Conversion Analysis: Shopping Carts That Create Doubt
Shopping carts should make customers feel secure about more than just their credit cards. One of the jobs of a shopping cart is to make the customer feel that he is actually paying for the product he thinks he selected.
I continually have this same problem (i.e. website-induced doubt) with shopping carts — either they don’t tell me what I am buying (so I wonder, “Gee, did I click the right button?”) or they give me just enough extraneous information to put some doubt into my mind.
For example, about a month ago, I got the Quicken 2007 upgrade in the mail. It was time to upgrade, and so I started to. But when I got to the last screen, I got this screenshot:
I probably would have been okay with the “unlock” of Quicken 2007, if it weren’t for the free download they threw in of Quicken Willmaker. As soon as they called Willmaker a download, I knew that the other — the one I really cared about — wasn’t a download. In fact, only when I started writing about it that day did I figure out that I was only getting an “unlock” because I already had the software in my hands. I had to think too hard — they needed to call it an “unlock code for your software upgrade” or something more descriptive.
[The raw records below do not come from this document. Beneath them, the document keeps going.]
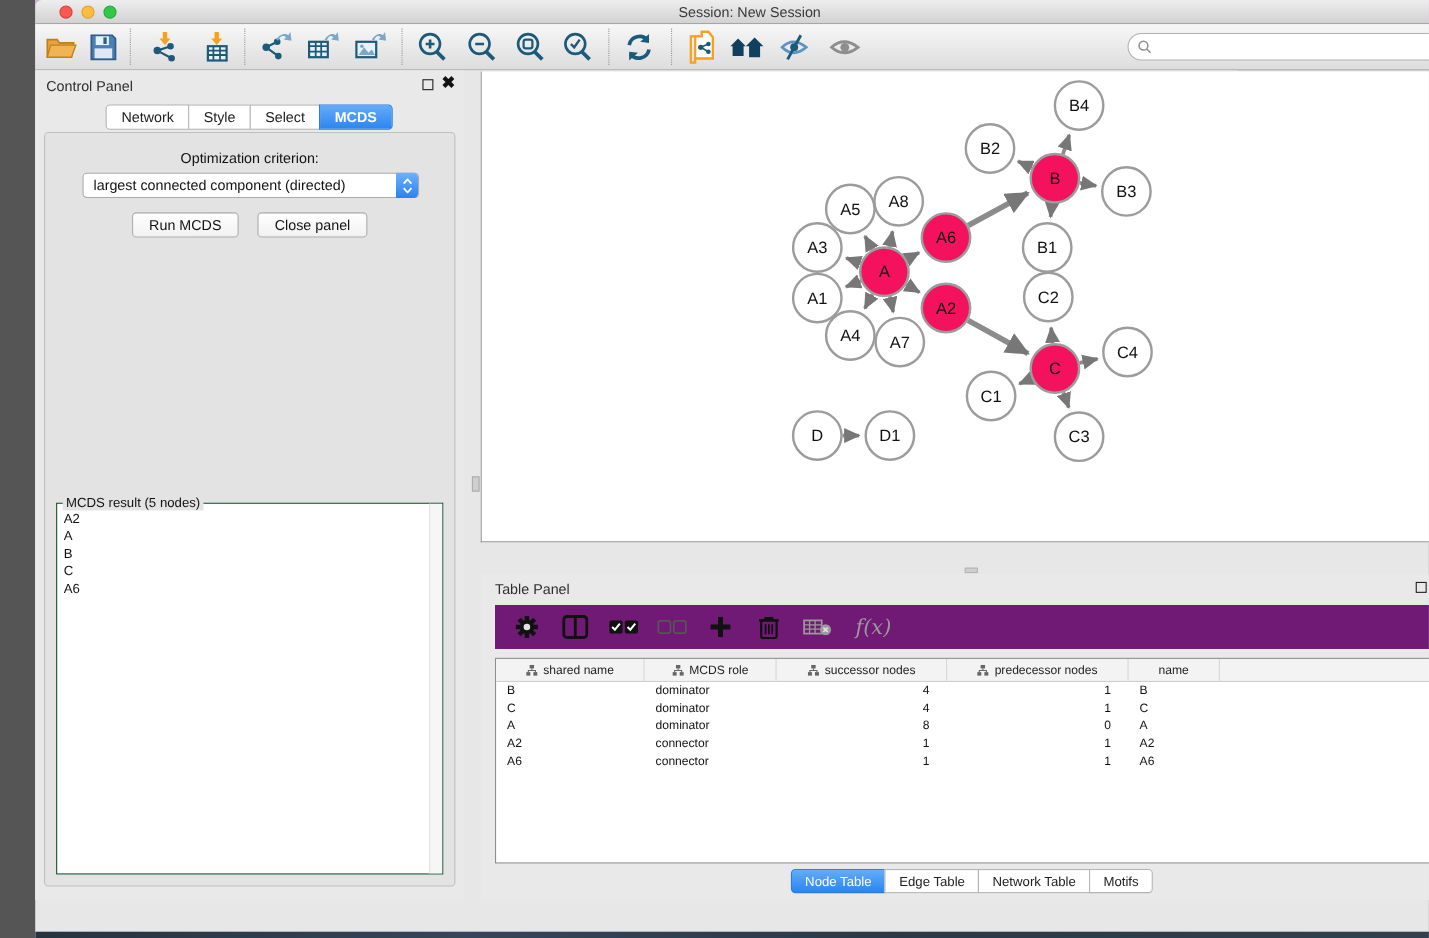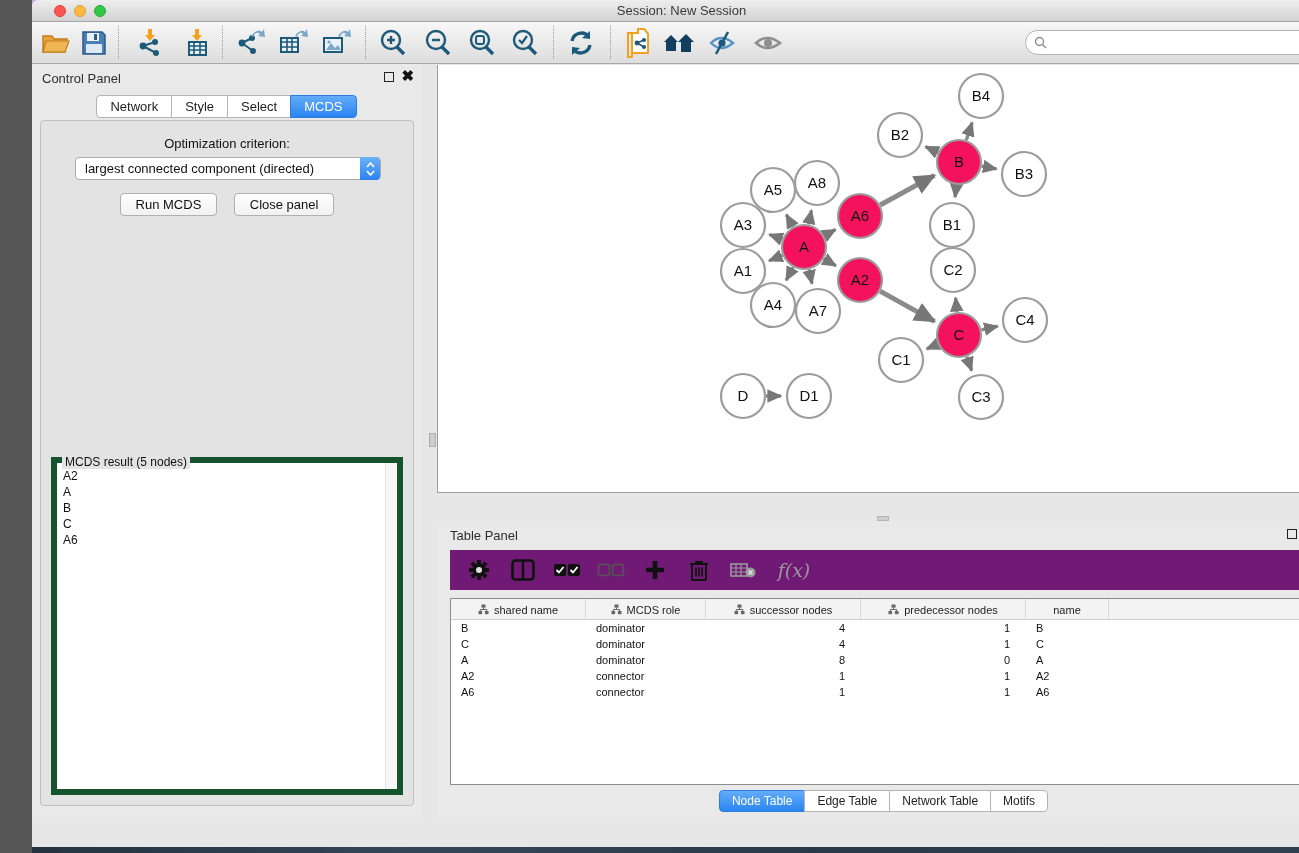--- a/index.html
+++ b/index.html
@@ -50,7 +50,7 @@
   }
   .cp-tab:first-child { border-radius:4px 0 0 4px; }
   .cp-tab:last-child  { border-radius:0 4px 4px 0; }
-  .cp-tab.active { background:linear-gradient(#63acf8,#2b85f2); border-color:#2b7de0; color:#fff; z-index:2; }
+  .cp-tab.active { background:linear-gradient(#63acf8,#2b85f2); border-color:#2b7de0; color:#fff; z-index:2;font-weight:bold; }
   .cp-card {
     position:absolute; left:8px; top:56px; width:374px; height:686px;
     background:#e3e3e3; border:1px solid #bfbfbf; border-radius:4px;

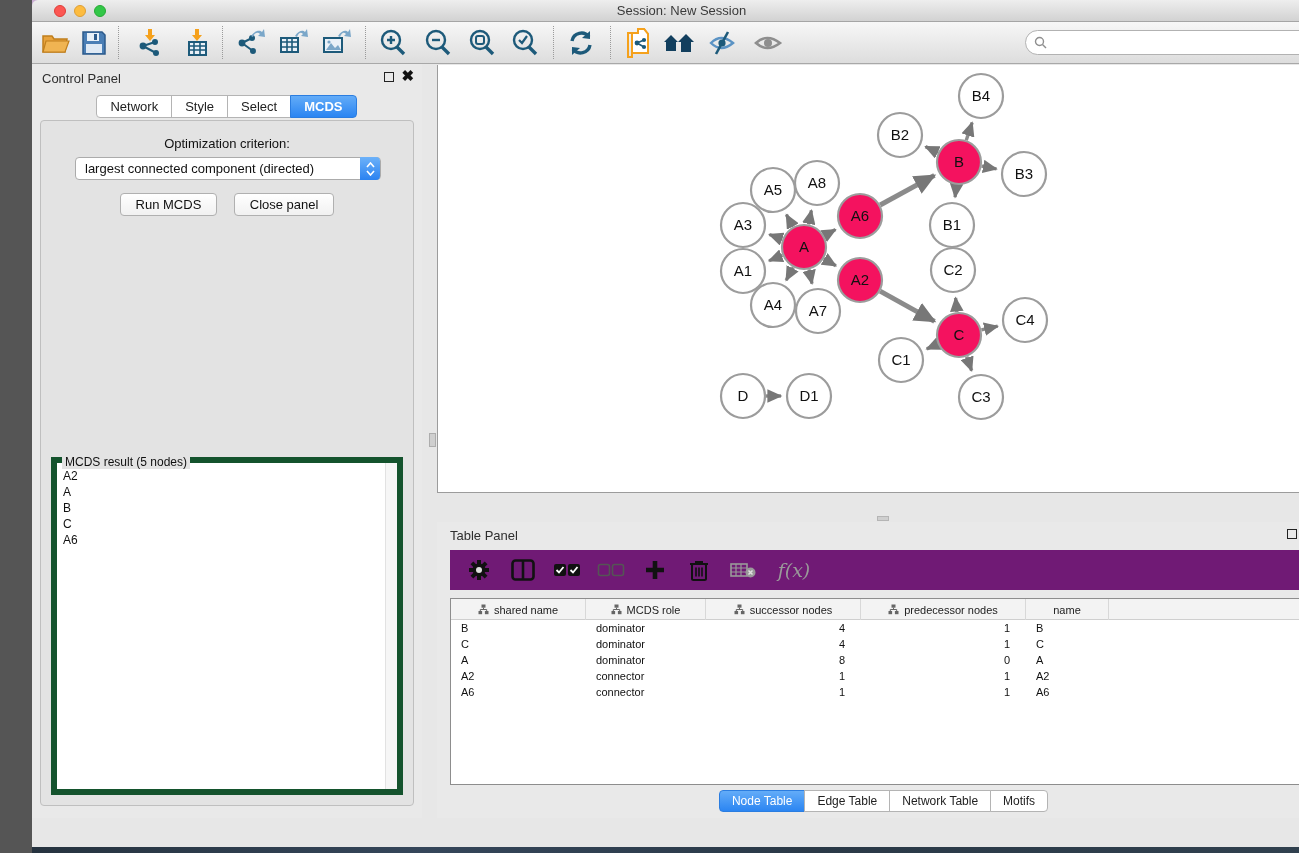--- a/index.html
+++ b/index.html
@@ -73,7 +73,7 @@
   }
   .result-box {
     position:absolute; left:10px; right:10px; top:336px; bottom:10px;
-    background:#fff; border:6px solid #14532d;
+    background:#fff; border:1px solid #14532d;
   }
   .result-legend {
     position:absolute; top:-8px; left:5px; background:#e3e3e3; padding:0 3px;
Here, this one is even worse. I was making my registration at the hotel for the Emetrics Summit. It looks like a gorgeous hotel on Nob Hill, so I really wanted to stay there. I just didn’t want to spent $900. So I’m going to share a room with someone, to cut costs. But, when I got to the last screen, I was told that I would pay $40 per extra person per night. Eventually, I made my reservation the old fashioned way, and the customer service rep told me that the extra person charge applied to rooms with three or more people. So either the hotel needed to remove that information, or make it clear that the information only applied to rooms with 3+ people.